Yeonjun berjongkok dan menatapku, mengeluarkan suara cekikikan yang lucu sambil berpose.





Tiga, dua, satu!








photo








"Ada berapa yang tersisa?"

'' Sejang? ''





Aku merapikan poniku. Saat aku sedang memikirkan pose apa yang akan kulakukan, tiga detik telah berlalu.




''Yeonjun! Bersujudlah!!''





Aku langsung ambruk di tempat. Yeonjun menatapku dengan saksama. Dan tentu saja, fotoku diambil dalam keadaan seperti itu.





''Oh, ada apa, Choi Yeonjun! Cepat keluar dari layar!!''

''...Seo Cheong-yeon''







Yeonjun memanggilku dan menatapku lama sekali. Kemudian dia ambruk di depanku.







photo
"Bolehkah aku menciummu?"

















photo













photo




Fitur komentar untuk Korea Selatan telah ditambahkan!
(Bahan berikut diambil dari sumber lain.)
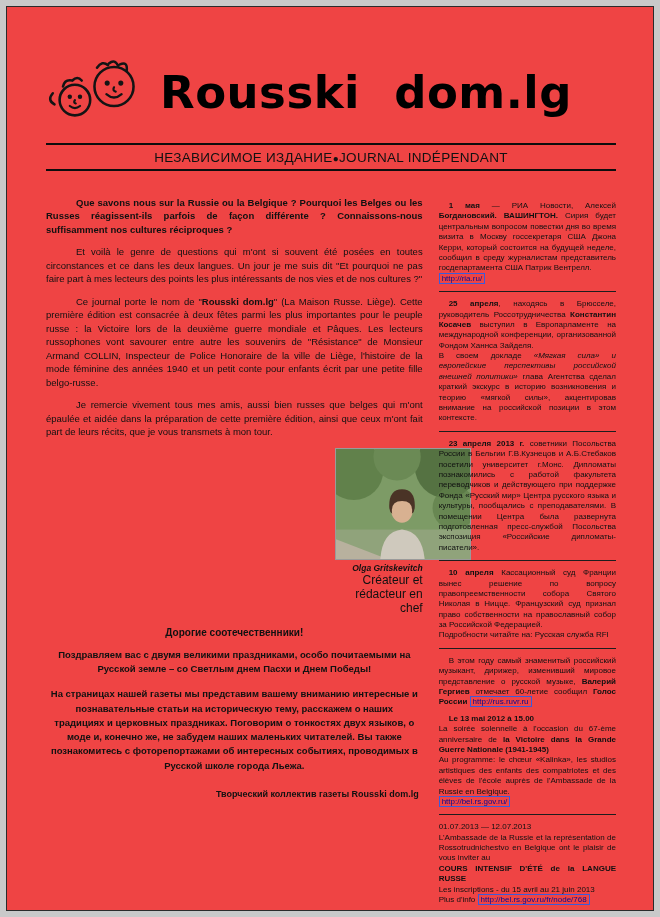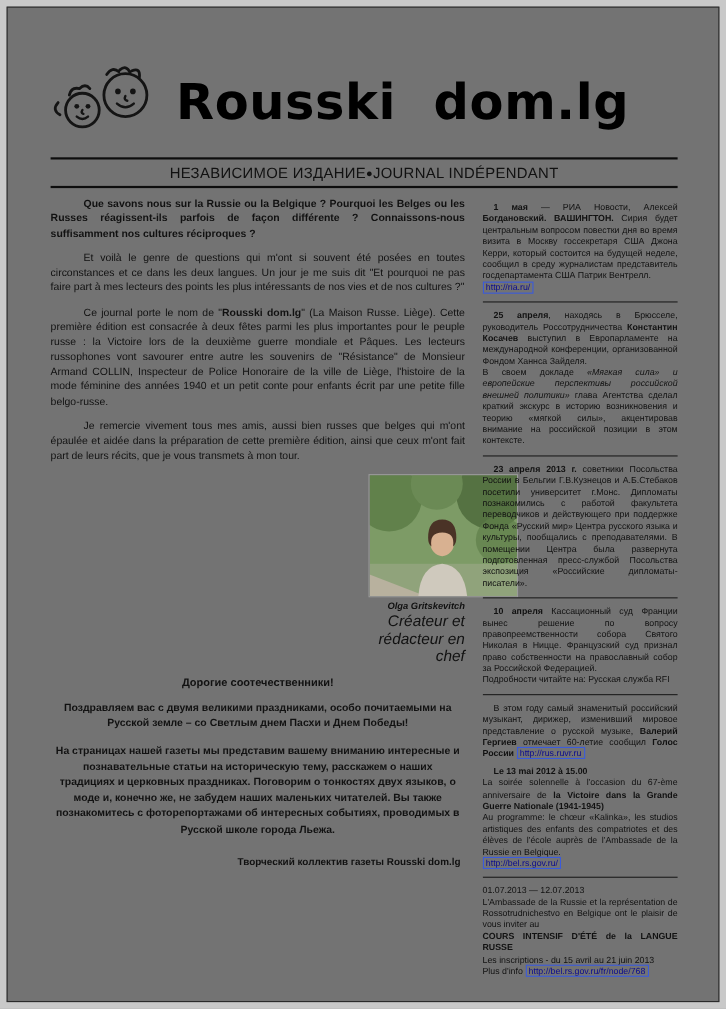"Rousski dom.lg" .page { background: #737373 -> #ef4444 }
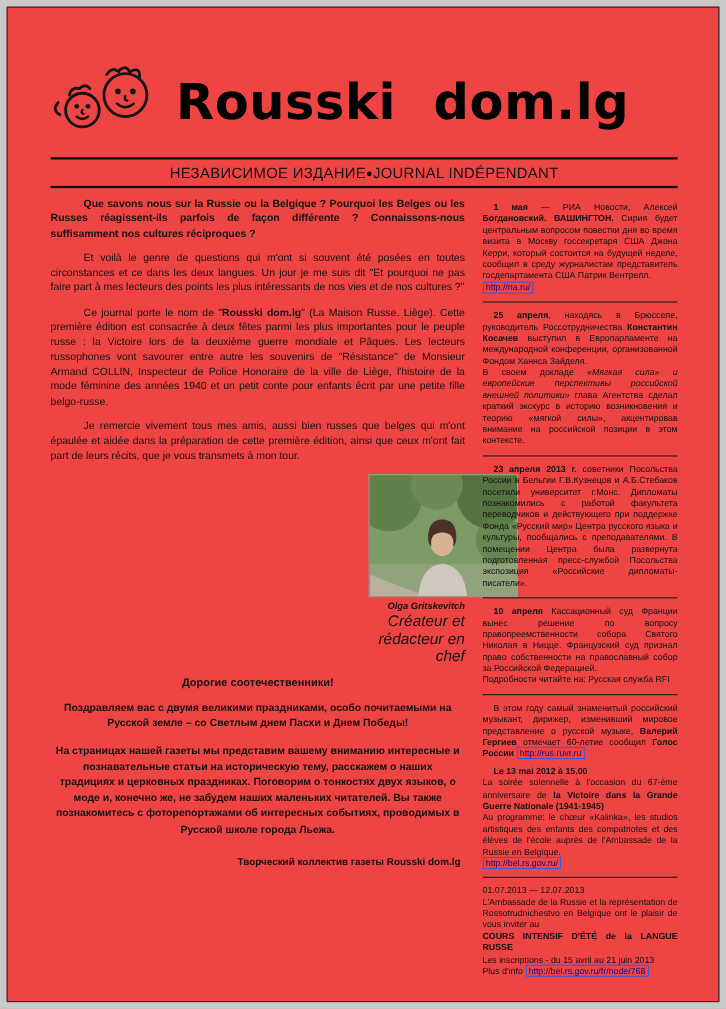"Que savons nous sur la" .content { margin-top: 8px -> 25px }
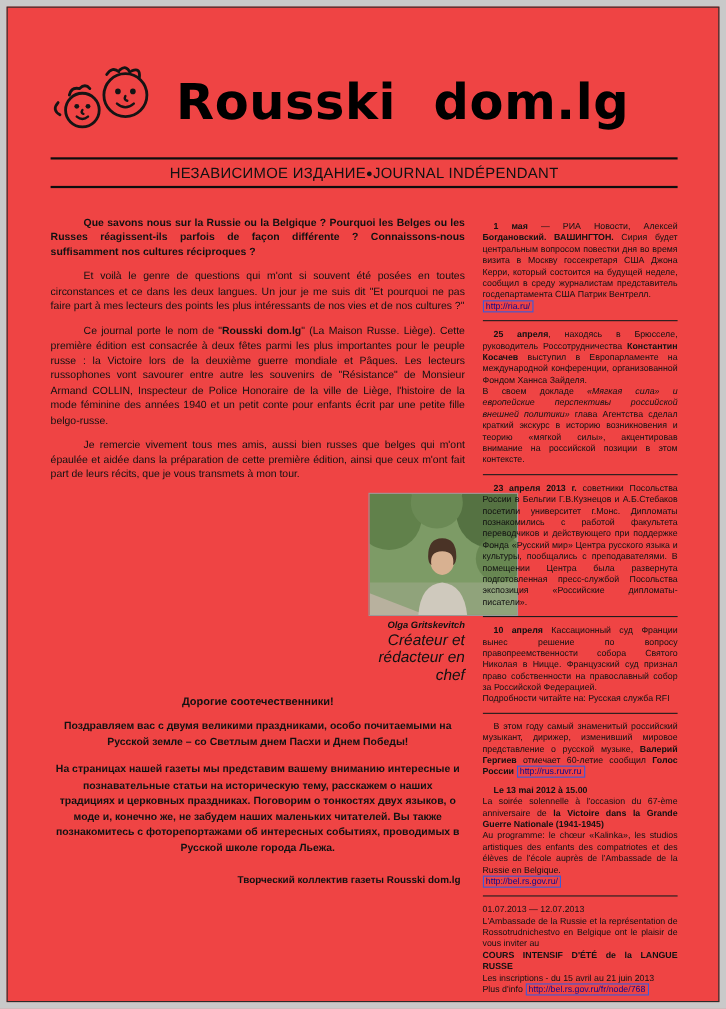"Créateur et rédacteur en chef" .cap-role { font-size: 14px -> 12px; font-style: italic -> none }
1.477 tayangan 47 komentar 4 suka



Namun tampaknya semua orang sudah pergi.





photo




Anonim | Kurasa itu hal yang baik? Aku merasa sangat tidak nyaman di sini ㅠㅠ Aku dimaki-maki karena hanya berbicara tentang Korea Selatan dan bukan tentang negara lain.










photo

















photo







Kalian berdua terlihat sangat serasiㅠㅠ
Wow, ada fitur komentar!
Oh, aku menginginkan iniㅜㅠㅠ
Kecepatan menuruni bukit ini sangat cepat.
Bisakah Anda mengunggah foto kalian berdua?
Tidak, mengapa kita tidak bisa melihat mereka berdua berfoto di dalam?
Apakah Anda hanya bisa mendengar suara dari apa yang terjadi di dalam bilik?
Sangat sedih karena kita tidak bisa mengambil foto di dalam stan.
Jika Anda melihat program lain, semuanya direkam.
Karena keduanya memiliki barcode, saya tidak memilihnya dan tidak dapat melihat prosesnya.
N Hanya berkencan
Lucu sekali Choi Yeonjun terus memegang tanganku.
Sekalipun kamu tidak menyukainya, kamu mungkin akan merasa senang jika dia melakukan itu. Dia lebih muda dan tampan.
Ayo kita robek saja surat cerai itu dan bakar sekarang juga.
Kalian berdua baru saja membelinya, bukan, kalian sudah menikah. Ini juga tidak benar!!
Tidak, saya benar-benar penasaran, apakah ini masa pertimbangan perceraian?
Pertama-tama, yang terpenting adalah ini bukan karena bosan.